男爵自身も短剣を抜き、迫る一体に冷静な動作で一閃を入れる。刃は胴体の接合部を正確に裂き、虫の巨体を地に沈めた。
その混乱の中――。
スナエルとバムセは、護衛蜂の動きが外に逸れた隙を突いて、崖の巣へと一気に接近した。
「行くぞ、バムセ……!」
咆哮と共にバムセが崖を駆け上がる。その質量と速度は護衛蜂では止めきれず、数体が跳ね飛ばされ、スナエルが斧で残りを振り払う。
巣の影から、女王蜂がその姿を現した。
巨体は他の蜂を遥かに凌ぎ、腹から突き出た毒針は異様なまでに長い。鍛え抜かれたレイピアのように光を弾き、硬質な威圧を放っていた。
「……あれが本体か」
スナエルが唇を引き結ぶ。
女王蜂が飛び上がる。
バムセが真正面から迎え撃ち、その針と爪が激しくぶつかり合った。
キィィィン――!
鋭い金属音が崖の岩壁に反響する。
バムセが押し返し、スナエルがその隙を狙って斧を振るうが――女王蜂は軽やかに舞い、空中で回避。

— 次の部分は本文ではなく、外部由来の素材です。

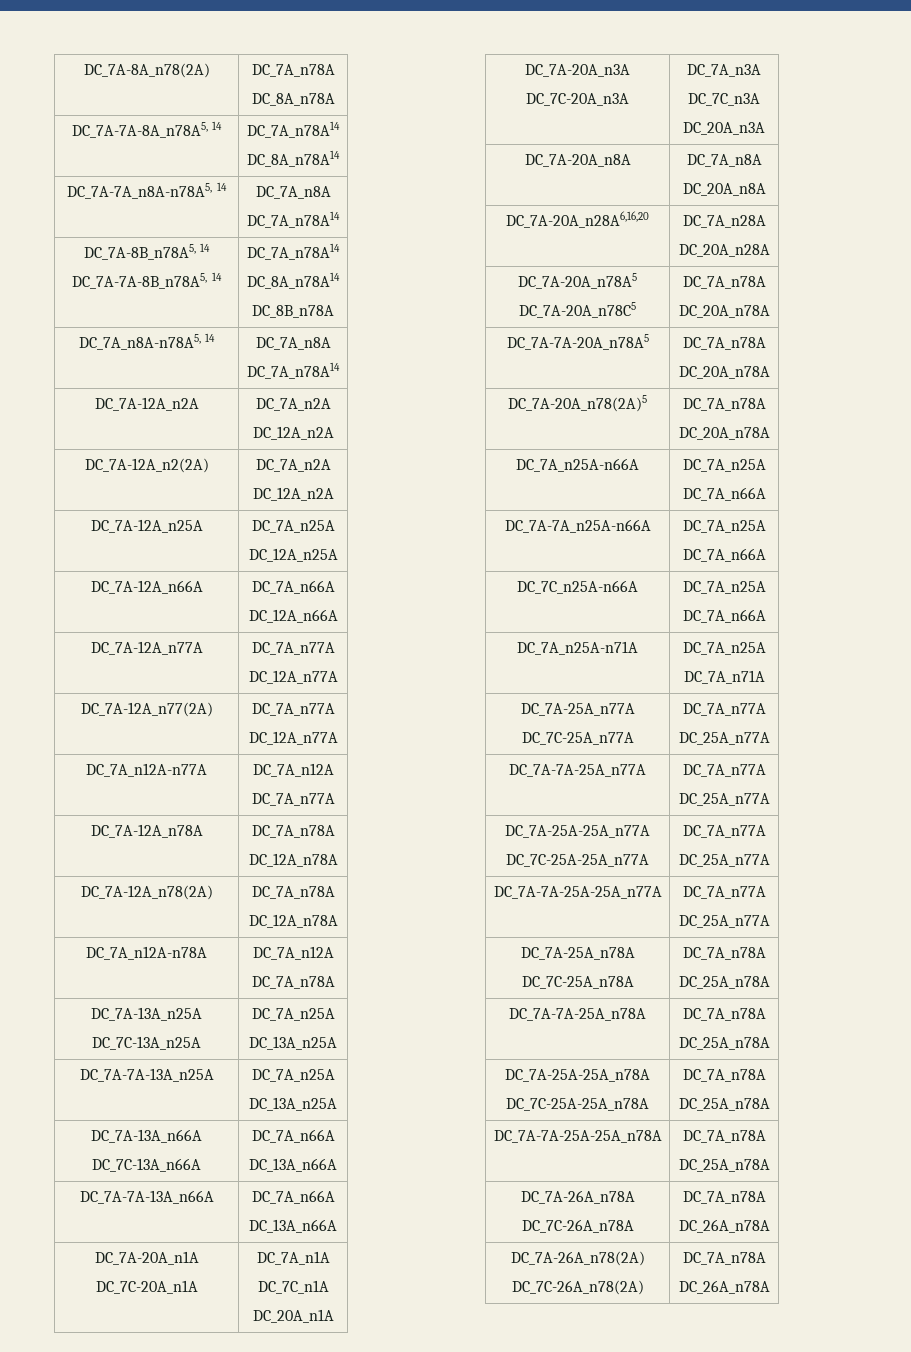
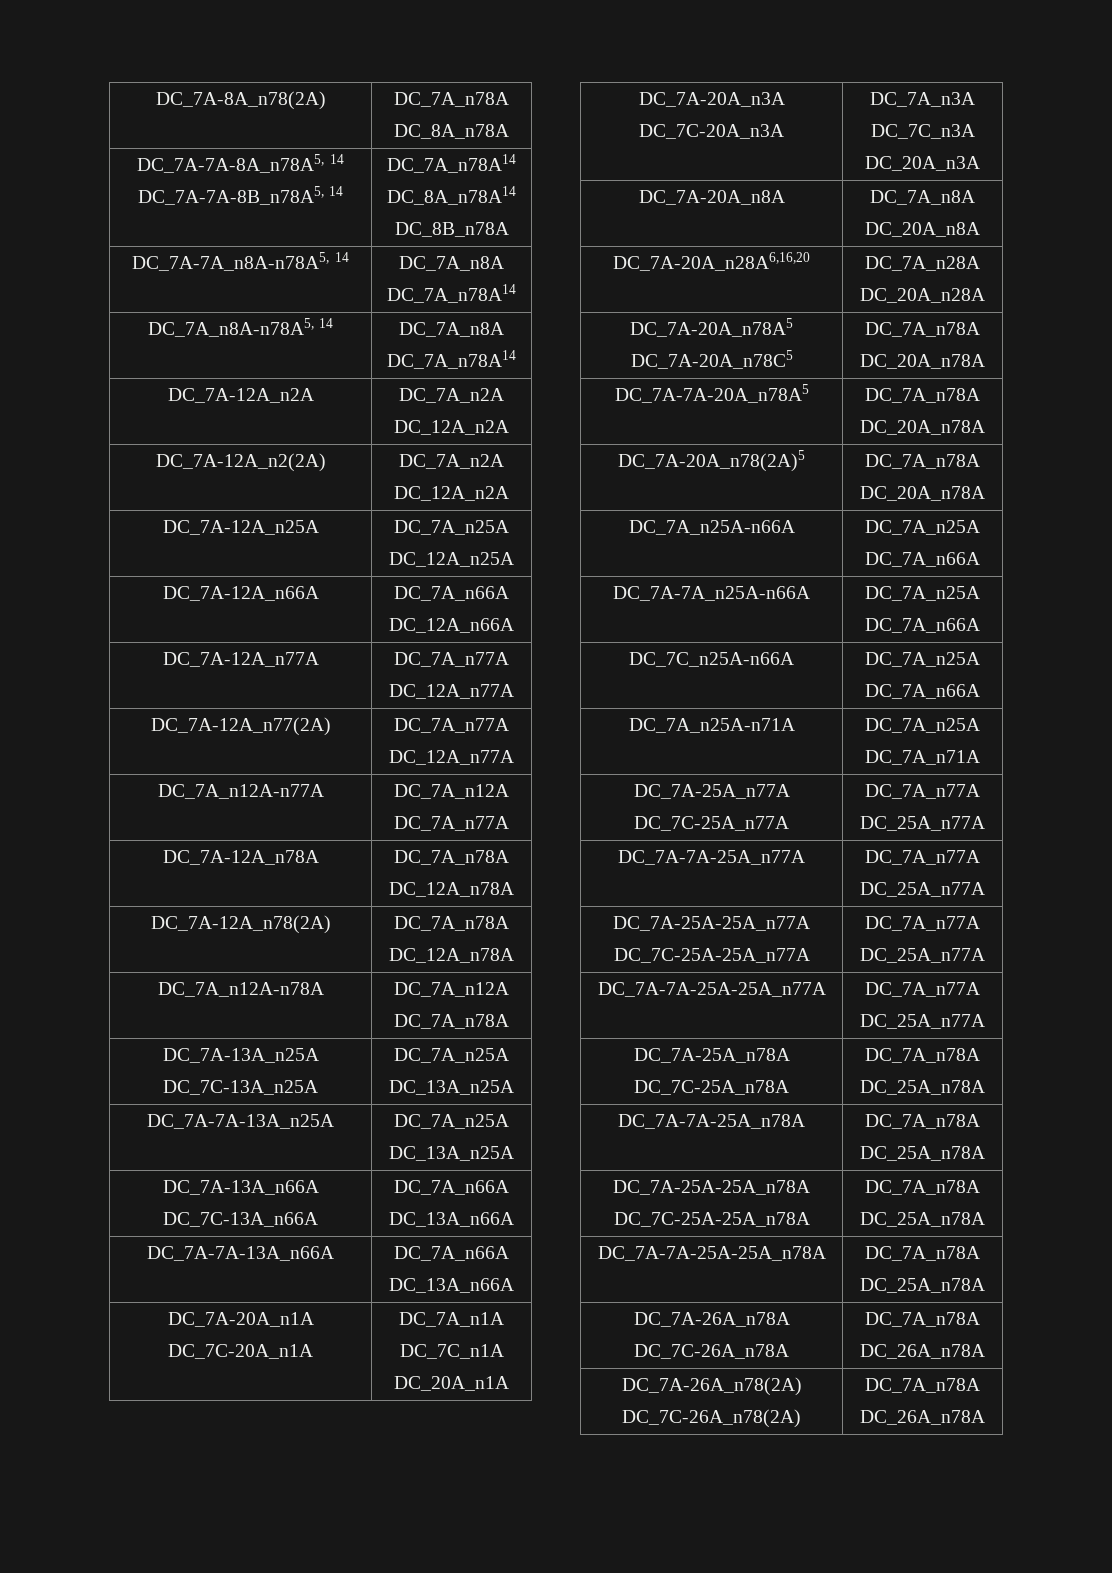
- DC_7A-7A-8A_n78A5, 14 | DC_7A_n78A14
- DC_8A_n78A14
- DC_7A-7A_n8A-n78A5, 14 | DC_7A_n8A
- DC_7A_n78A14
- DC_7A-8B_n78A5, 14
+ DC_7A-7A-8A_n78A5, 14
+ DC_7A-7A_n8A-n78A5, 14 | DC_7A_n8A
+ DC_7A_n78A14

そのまま一閃。鋭く、低く地を滑るような突進がスナエルに向けて放たれる。
その動きは、明らかにさっきまでとは異なっていた。
空気が一瞬、凍ったような気配。
「……何かが、変わった」
と、レイモンドが僅かに目を細めた。
羽の動きに迷いがなくなり、針の軌道が鋭く洗練されている。
目が――いや、光の反射が妙に引っかかる。色ではない。
その目が、どこか熱を孕んだような、見てはならない何かを含んでいた気がした。
覚醒――それは知性を伴った本能の開花。
女王蜂は、静かに、しかし明確に「殺しにかかってきて」いた。
スナエルが押される。
斧を構えきれず、胴体に針が迫る――。
そのときだった。
シュッ――!
レイモンドの剣が、静かに、正確な軌道で空を裂いた。
女王蜂の視線がわずかに逸れ、突き出されていた針が空を切る。
「……あんたも、やるじゃねぇか」
スナエルが息を吐きながら呟いた。
その一瞬の隙に、バムセが割って入る。
爪が針を弾く。金属のように硬い刃同士が再び激突し、火花が散る。
スナエルが斧を持ち直し――
「終いだァ!」
渾身の力を込めた斧が、女王蜂の羽根の付け根へと振り下ろされた。
刃は深々と食い込み、女王蜂が絶叫と共に墜落する。
崖の巣に、その巨体が叩きつけられた。
――静寂。
蜜の香りが風に流れ、夜が明け始める。
東の空がわずかに白み、そして――朝日が、その縁を照らした。
それを迎えるように。
バムセが、天に向かって咆哮した。
その声は深く、力強く、
眠りから目覚めるラントルベンの大地に、確かに新たな一日を告げていた。